La 30 avril, la Commission européenne a dévoilé son projet de nouvelles lignes directrices sur le contrôle des concentrations, en consultation jusqu’au 26 juin. Première refonte d’ampleur depuis vingt ans, le texte ouvre la voie à une approche plus favorable à la consolidation industrielle européenne, tout en élargissant l’arsenal de la Commission à de nouveaux risques concurrentiels.

Pourquoi réviser des lignes directrices ?

Les lignes directrices sur le contrôle des concentrations fixent le cadre dans lequel la Direction générale de la concurrence de la Commission analyse les opérations de concentration soumises à son contrôle préalable. Elles la lient en pratique et orientent les autorités nationales de concurrence.

Les lignes directrices sont un instrument de « soft law ». Elles sont adoptées par la Commission (sans le Parlement ou le Conseil) après des consultations nombreuses.

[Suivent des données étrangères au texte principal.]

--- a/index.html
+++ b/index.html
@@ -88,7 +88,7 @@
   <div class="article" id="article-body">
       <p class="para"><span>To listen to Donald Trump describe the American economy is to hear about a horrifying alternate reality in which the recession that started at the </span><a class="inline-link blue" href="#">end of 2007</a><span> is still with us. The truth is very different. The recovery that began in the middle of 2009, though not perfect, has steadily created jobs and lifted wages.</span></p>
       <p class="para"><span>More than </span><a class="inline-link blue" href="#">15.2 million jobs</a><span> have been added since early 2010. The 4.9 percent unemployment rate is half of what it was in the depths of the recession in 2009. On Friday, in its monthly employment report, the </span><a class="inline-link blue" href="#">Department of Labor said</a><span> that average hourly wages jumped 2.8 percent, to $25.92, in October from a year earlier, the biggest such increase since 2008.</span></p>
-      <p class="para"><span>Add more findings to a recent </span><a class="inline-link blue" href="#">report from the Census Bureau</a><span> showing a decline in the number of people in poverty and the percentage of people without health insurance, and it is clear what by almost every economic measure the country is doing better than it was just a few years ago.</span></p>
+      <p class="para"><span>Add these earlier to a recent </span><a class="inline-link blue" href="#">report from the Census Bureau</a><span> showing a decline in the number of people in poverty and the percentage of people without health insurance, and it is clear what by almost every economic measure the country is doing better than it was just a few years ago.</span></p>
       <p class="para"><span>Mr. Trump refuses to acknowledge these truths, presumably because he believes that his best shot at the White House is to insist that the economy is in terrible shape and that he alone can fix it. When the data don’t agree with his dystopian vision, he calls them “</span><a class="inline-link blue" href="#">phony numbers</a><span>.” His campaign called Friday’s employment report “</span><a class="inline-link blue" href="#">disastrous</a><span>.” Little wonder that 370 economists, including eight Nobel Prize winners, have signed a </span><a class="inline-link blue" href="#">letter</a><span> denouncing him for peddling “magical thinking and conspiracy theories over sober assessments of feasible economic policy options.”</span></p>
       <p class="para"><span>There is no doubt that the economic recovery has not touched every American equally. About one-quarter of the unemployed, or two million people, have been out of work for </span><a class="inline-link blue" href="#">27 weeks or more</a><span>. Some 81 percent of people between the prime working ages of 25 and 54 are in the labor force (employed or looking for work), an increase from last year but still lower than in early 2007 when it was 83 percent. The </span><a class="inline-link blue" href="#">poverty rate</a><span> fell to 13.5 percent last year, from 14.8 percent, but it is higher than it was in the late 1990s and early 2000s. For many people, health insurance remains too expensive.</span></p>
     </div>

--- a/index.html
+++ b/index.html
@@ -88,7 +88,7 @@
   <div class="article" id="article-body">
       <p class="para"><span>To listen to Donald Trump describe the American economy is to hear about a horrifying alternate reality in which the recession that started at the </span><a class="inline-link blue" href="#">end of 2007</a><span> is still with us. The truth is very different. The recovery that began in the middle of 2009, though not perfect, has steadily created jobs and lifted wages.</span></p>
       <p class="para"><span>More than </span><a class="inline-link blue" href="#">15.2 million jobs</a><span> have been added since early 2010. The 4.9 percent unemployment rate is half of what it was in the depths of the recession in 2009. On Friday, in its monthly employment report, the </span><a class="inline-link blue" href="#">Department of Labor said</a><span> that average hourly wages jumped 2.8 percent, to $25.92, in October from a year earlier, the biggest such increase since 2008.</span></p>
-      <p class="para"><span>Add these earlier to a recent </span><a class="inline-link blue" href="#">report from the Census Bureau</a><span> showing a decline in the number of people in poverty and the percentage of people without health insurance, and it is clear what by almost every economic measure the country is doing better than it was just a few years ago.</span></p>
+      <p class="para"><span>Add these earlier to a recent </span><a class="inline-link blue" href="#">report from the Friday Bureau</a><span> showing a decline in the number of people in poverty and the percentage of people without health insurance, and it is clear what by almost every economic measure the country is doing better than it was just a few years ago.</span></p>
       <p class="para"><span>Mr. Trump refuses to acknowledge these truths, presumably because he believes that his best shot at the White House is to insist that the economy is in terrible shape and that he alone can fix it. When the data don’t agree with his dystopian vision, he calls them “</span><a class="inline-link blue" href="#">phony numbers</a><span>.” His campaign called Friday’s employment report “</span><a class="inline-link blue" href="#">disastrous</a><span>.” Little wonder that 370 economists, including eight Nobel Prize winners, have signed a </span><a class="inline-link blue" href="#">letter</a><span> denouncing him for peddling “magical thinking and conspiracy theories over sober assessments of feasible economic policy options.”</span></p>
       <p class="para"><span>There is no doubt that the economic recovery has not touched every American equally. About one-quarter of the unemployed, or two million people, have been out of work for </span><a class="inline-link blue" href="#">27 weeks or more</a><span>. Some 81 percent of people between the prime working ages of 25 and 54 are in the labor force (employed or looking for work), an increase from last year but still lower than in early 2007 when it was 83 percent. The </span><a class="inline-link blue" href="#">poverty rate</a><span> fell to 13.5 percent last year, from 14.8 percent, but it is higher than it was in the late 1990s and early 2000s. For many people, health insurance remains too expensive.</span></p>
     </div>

Le projet de lignes directrices proposé la semaine dernière révise et remplace deux textes datant de 2004 (lignes directrices sur les concentrations horizontales) et de 2008 (sur les concentrations dites non-horizontales).

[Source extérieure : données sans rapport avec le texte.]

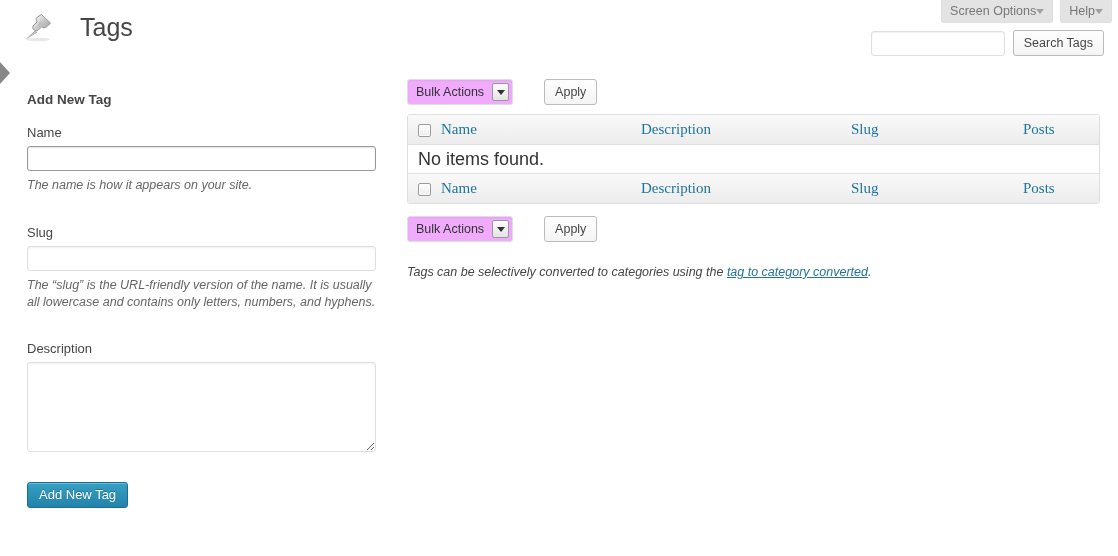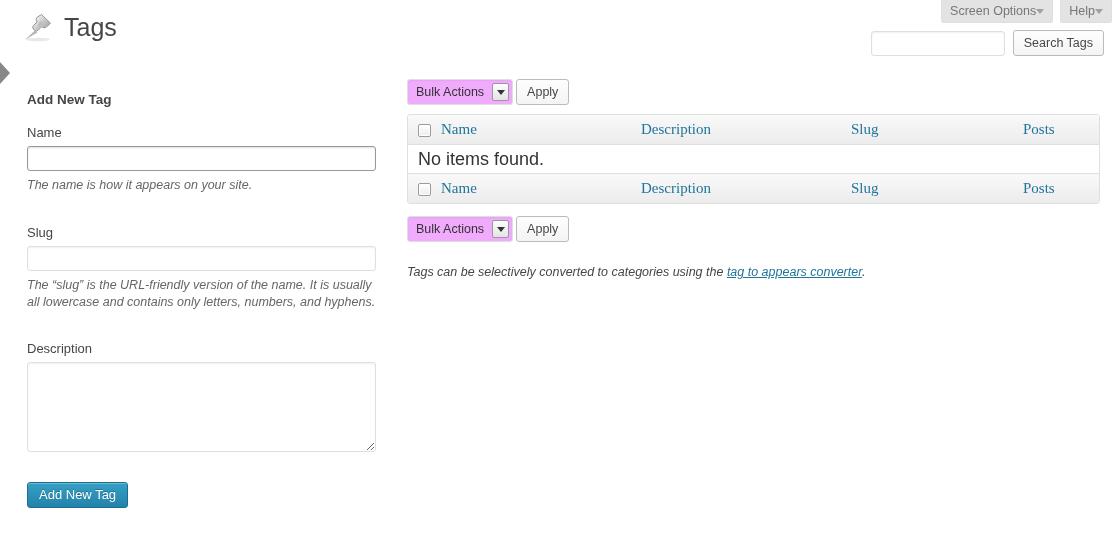--- a/index.html
+++ b/index.html
@@ -67,6 +67,7 @@
     color: #464646;
     line-height: 34px;
     letter-spacing: 0px;
+    margin-left: 16px;
   }
 
   

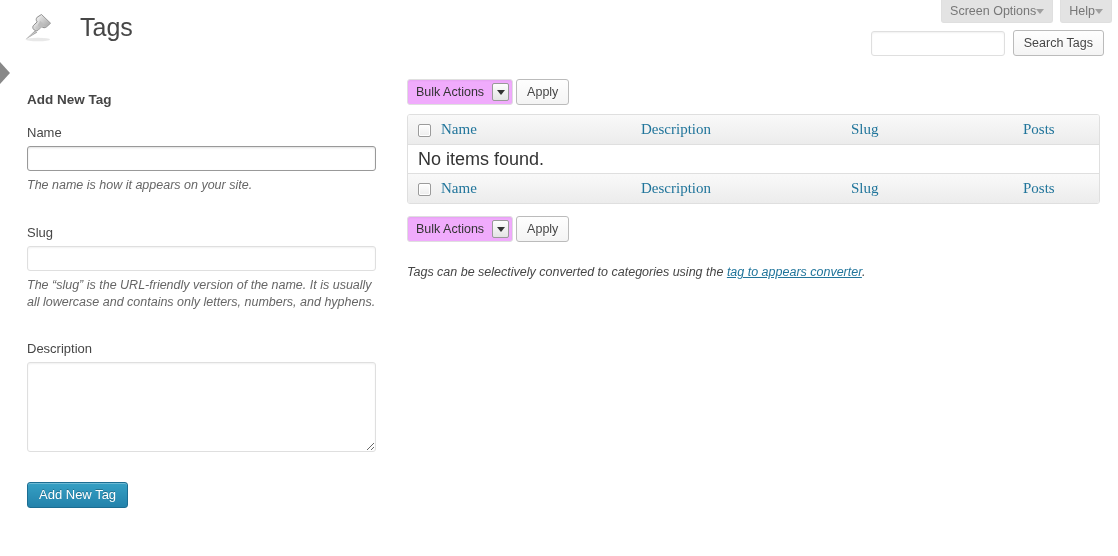--- a/index.html
+++ b/index.html
@@ -241,7 +241,7 @@
     border-right: 4px solid transparent;
     border-top: 5px solid #333;
   }
-  .tablenav .btn-secondary { margin-left: 3px; }
+  .tablenav .btn-secondary { margin-left: 31px; }
 
   
   .wp-list-table {

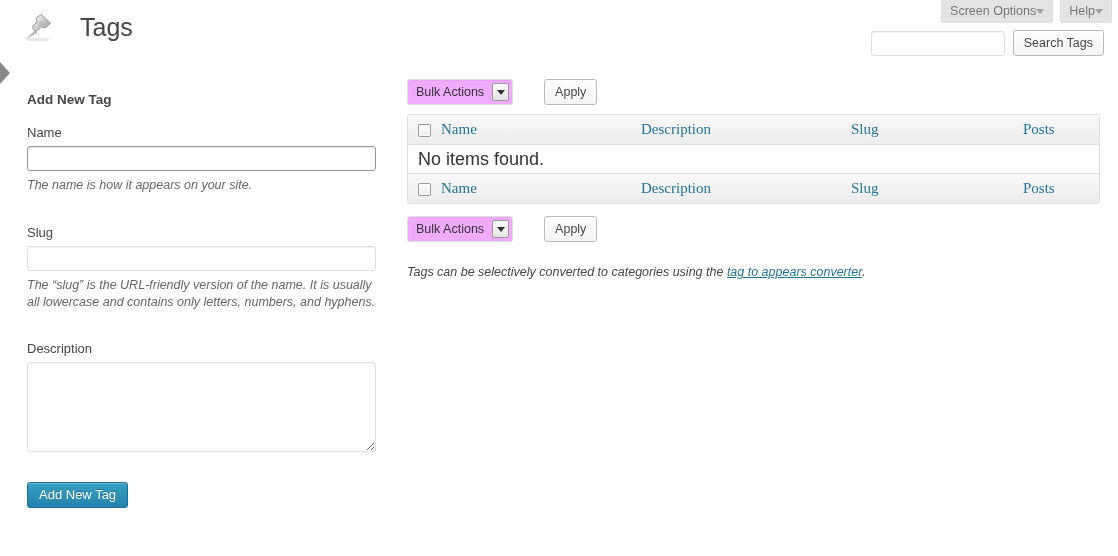--- a/index.html
+++ b/index.html
@@ -449,7 +449,7 @@
     </div>
 
     <p class="converter-note">
-      <span>Tags can be selectively converted to categories using the </span><a href="#">tag to appears converter</a><span>.</span>
+      <span>Tags can be selectively converted to categories using the </span><a href="#">tag to category converted</a><span>.</span>
     </p>
 
   </div>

On fait souvent remonter l’appel à la réforme à l’interdiction de la fusion Alstom/Siemens en 2019. Face à ce casus belli, Paris et Berlin plaidèrent pour des règles plus souples et une prise en compte accrue de la concurrence mondiale ; d’autres mettaient en garde contre la politisation du droit de la concurrence.

Ces divisions ne datent pas de 2019, et elles n’ont pas disparu. Mais la pandémie, la guerre en Ukraine et la concurrence économique de la Chine et des Etats Unis ont depuis aggravé le sentiment d’urgence face au décrochage économique européen. Le rapport Draghi a posé les bases de la révision portée par la Commission actuelle.

Évolution ou révolution ?

Certains se réjouiront d’une nouvelle grammaire européenne plus favorable à la consolidation. Les fusions et acquisitions permettant à des acteurs d’atteindre une taille critique nécessaire pour investir et être compétitives se voient reconnaitre un potentiel bénéfique pour le marché intérieur.

Le projet de lignes directrices introduit une approche plus large (moins centrée sur les prix), plus dynamique (le « potentiel concurrentiel »), ainsi qu’une plus grande attention à l’innovation et aux gains d’efficacité générés par des concentrations. Les bénéfices d’une opération pour les consommateurs sont élargis à de nouveaux critères comme la résilience et à la soutenabilité environnementale.

Mais la réforme n'est pas à sens unique. La Commission actualise aussi sa boîte à outils pour intervenir dans de nouveaux domaines : effets de portefeuille (rapprochement de gammes complémentaires), marché du travail (risque de monopsone), accès aux données privées (verrouillage de positions dominantes, notamment dans le numérique), ou encore collusion algorithmique (coordination automatisée via les outils de pricing) font l’objet de l’attention du projet de lignes directrices.

Le soutien politique à la création de champions européens ne débouchera pas sur des chèques en blanc de la part Commission. Les objectifs fondamentaux du droit de la concurrence ne changent pas fondamentalement.

Et maintenant ?

La Commission ouvre certes de nouvelles pistes permettre aux entreprises démontrer qu'une opération profite in fine au marché intérieur, mais seuls des dossiers solidement étayés aboutiront. Plus fondamentalement, le texte traduit la tentative de donner une traduction concrète aux rapports Draghi et Letta sans renoncer à la protection des consommateurs et de la libre concurrence. Sa portée se jouera dans la pratique décisionnelle des prochaines années. Le texte final devrait être adopté d’ici la fin 2026.

*Les opinions exprimées dans cet article n’engagent que leur auteur et ne reflètent pas la position officielle des institutions ou organisations auxquelles il est affilié.